I have a method that returns an SKAction?.

In the debugger, I traced code and verified that the value it attempts to return is a

some : <SKMove: 0x280422b40>

However, the caller saves that value into a member which appears immediately after assignment nil

I tried adding a local variable for the return value, as seen below. That worked but

    override func perform() -> Bool {
        if cachedSKA == nil {
            let xcodeBugWorkaround = gameAction.makeSKAction()  // was assigning nil with xcode15b4
            cachedSKA = xcodeBugWorkaround
//  cachedSKA now shows in the debugger as non-nil
            if let activeScene = tgTouchgram.mostRecentlyStartedPlaying?.activeSKScene,
               let foundNode = referredNode(on: activeScene) {
                    cachedTarget = foundNode
            }
        }
// BUG - still fails at this point - cachedSKA appears nil again
        guard let ska = cachedSKA, let targetNode = cachedTarget else { return true }
        targetNode.run(ska)
        return true
    }

The problem appears to be because cachedSKA is a weak vars.

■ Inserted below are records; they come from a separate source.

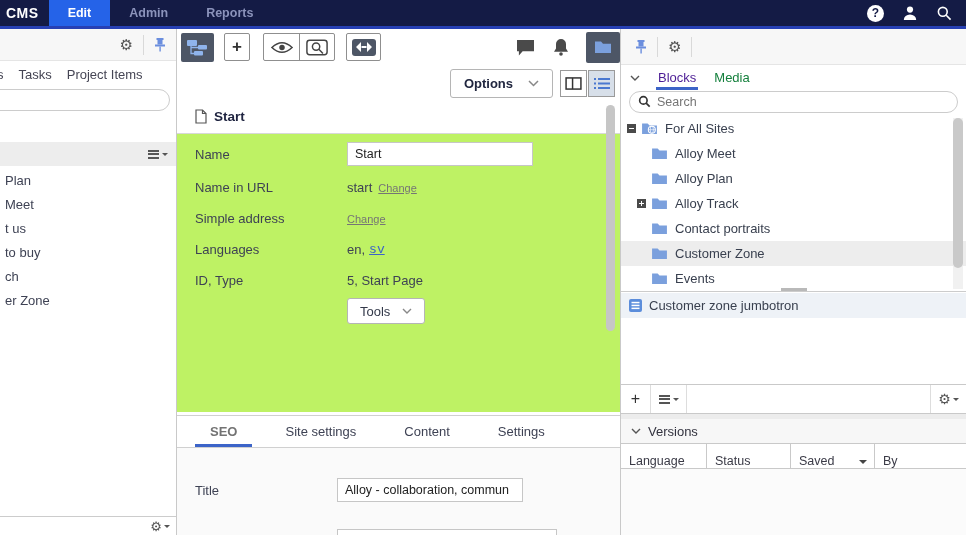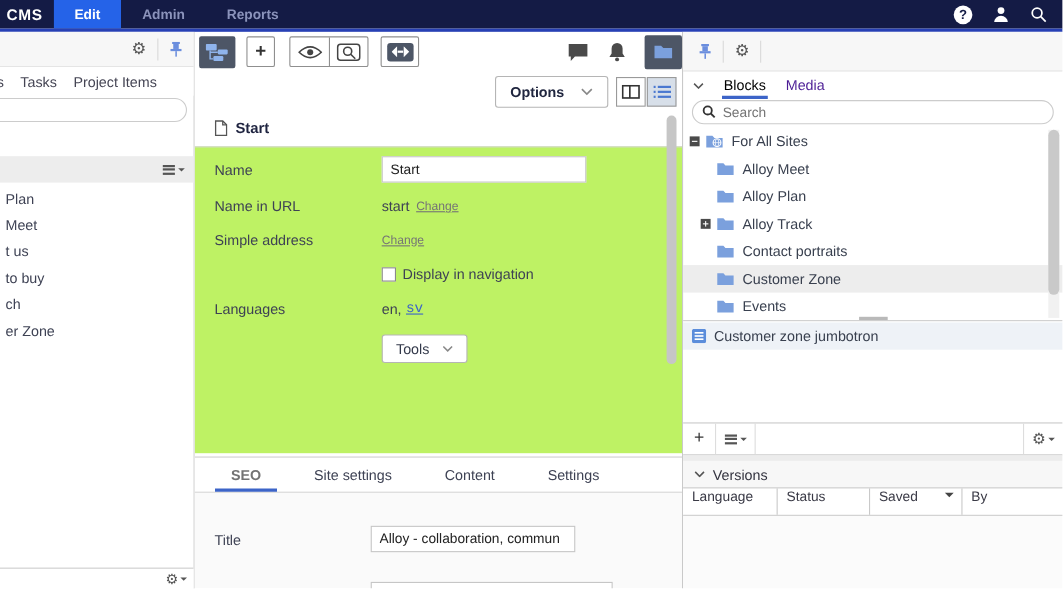"Blocks" .rp-tab.active { color: #000000 -> #4c1d95 }
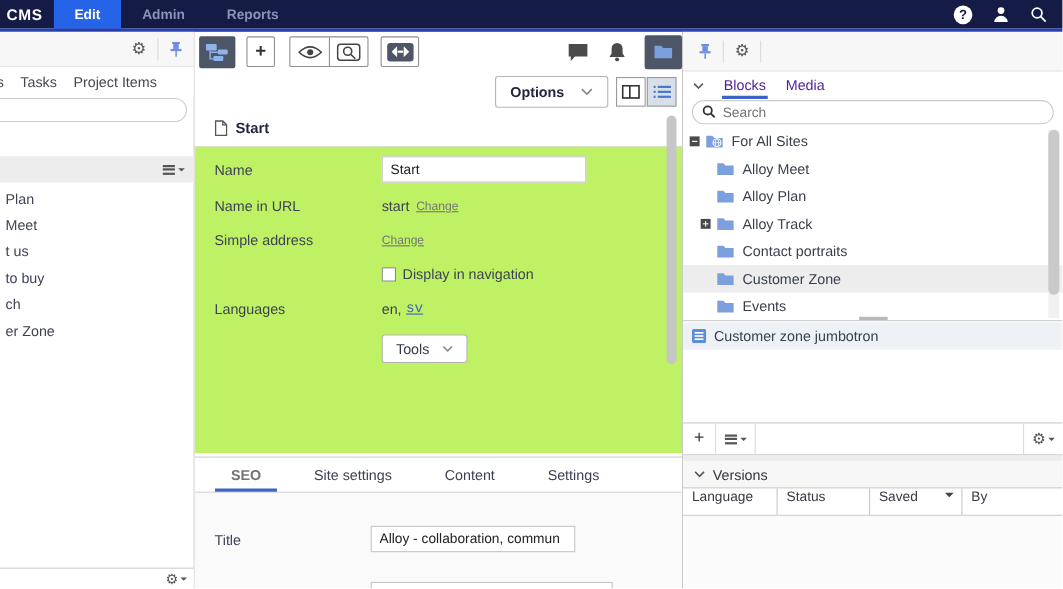"Media" .rp-tab { color: #4c1d95 -> #15803d }
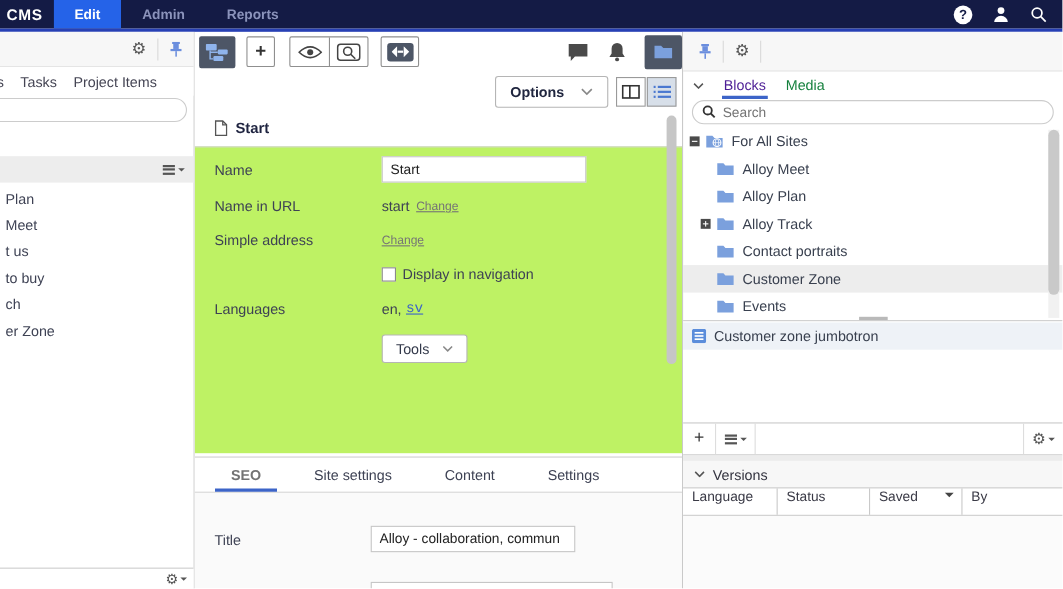"Display in navigation" div.f-row { html: <div> <div></div> <div></div> <span>Display in navigation</span> </div> -> none }
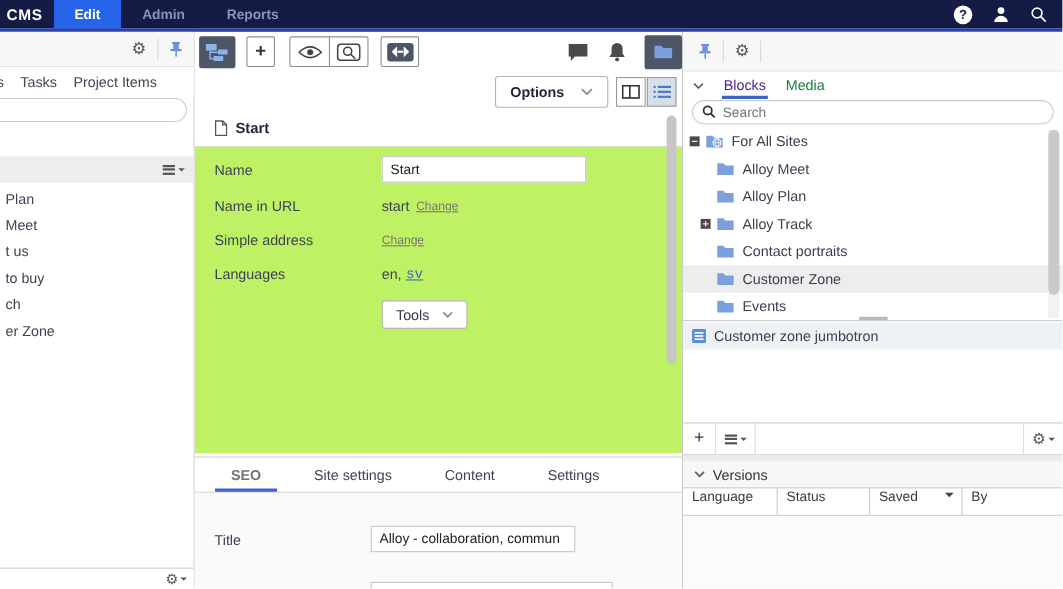"ID, Type" div.f-row { html: none -> <div> <div>ID, Type</div> <span>5, Start Page</span> </div> }
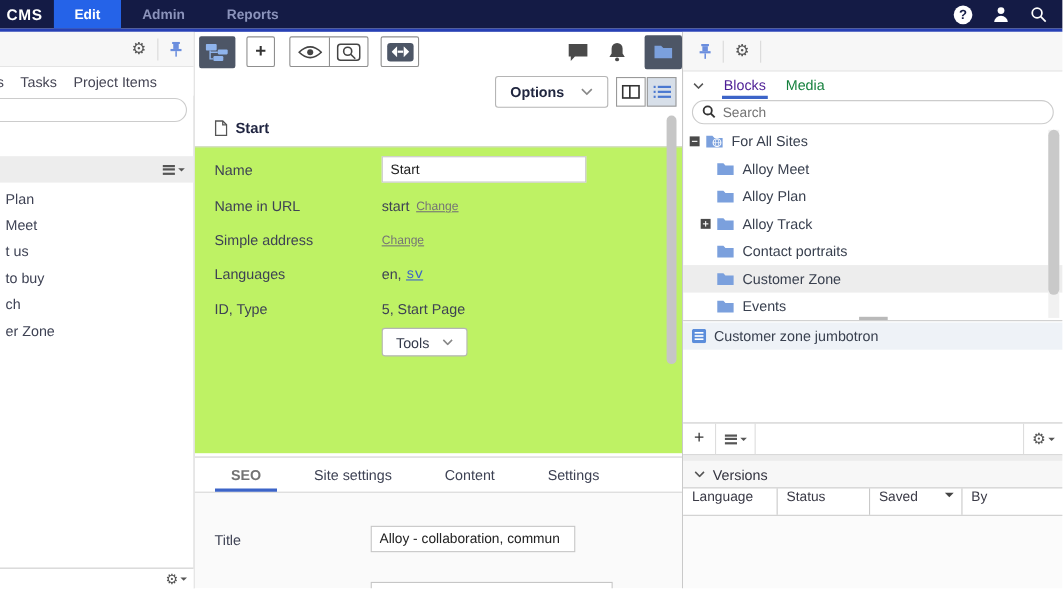"Language" .th { align-items: flex-start -> flex-end }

I am fairly certain it is being set to nil incorrectly.

Even though, within this method, the value is used, it is clearing the property as the sole holder of the object reference.

A fussy walkthrough reveals the compiler's changed behaviour is probably legal but certainly unexpected.

Working version, still keeping the property as weak:

    override func perform() -> Bool {
        var localSKA: SKAction? = cachedSKA
        if localSKA == nil {
            localSKA = gameAction.makeSKAction() 
            cachedSKA = localSKA
            if let activeScene = tgTouchgram.mostRecentlyStartedPlaying?.activeSKScene,
               let foundNode = referredNode(on: activeScene) {
                    cachedTarget = foundNode
            }
        }
        guard let ska = localSKA, let targetNode = cachedTarget else { return true }
        targetNode.run(ska)
        return true
    }

Answered by Scott in 758947022

Actually I think you are seeing correct behavior. The bug is in your code: it holds only a weak reference to the new object, so it is immediately eligible to get deallocated. It’s basically equivalent to this, which generates a compiler warning:

weak var weakRef = NSObject() // warning: instance will be immediately deallocated because variable 'weakRef' is 'weak'

In this simple example the compiler can issue the warning because it knows there are no strong references to the object. In your real code, the compiler can’t prove there aren’t any strong references being held somewhere else, so it can’t issue a warning.

The real question is why the code worked (not deallocating the object immediately) in previous versions. Assuming your own makeSKAction() method never had any side-effect of storing a strong reference to it somewhere, then I’d suspect the change is in SpriteKit. If the previous logic for creating an SKMove object kept a strong reference to it within SpriteKit with a lifetime any longer than your perform() method (maybe just in the autorelease pool, or maybe a long-lived cache) then your code would work. But if the implementation has changed to return an SKMove that is eligible for deallocation immediately if not retained, then the bug is revealed.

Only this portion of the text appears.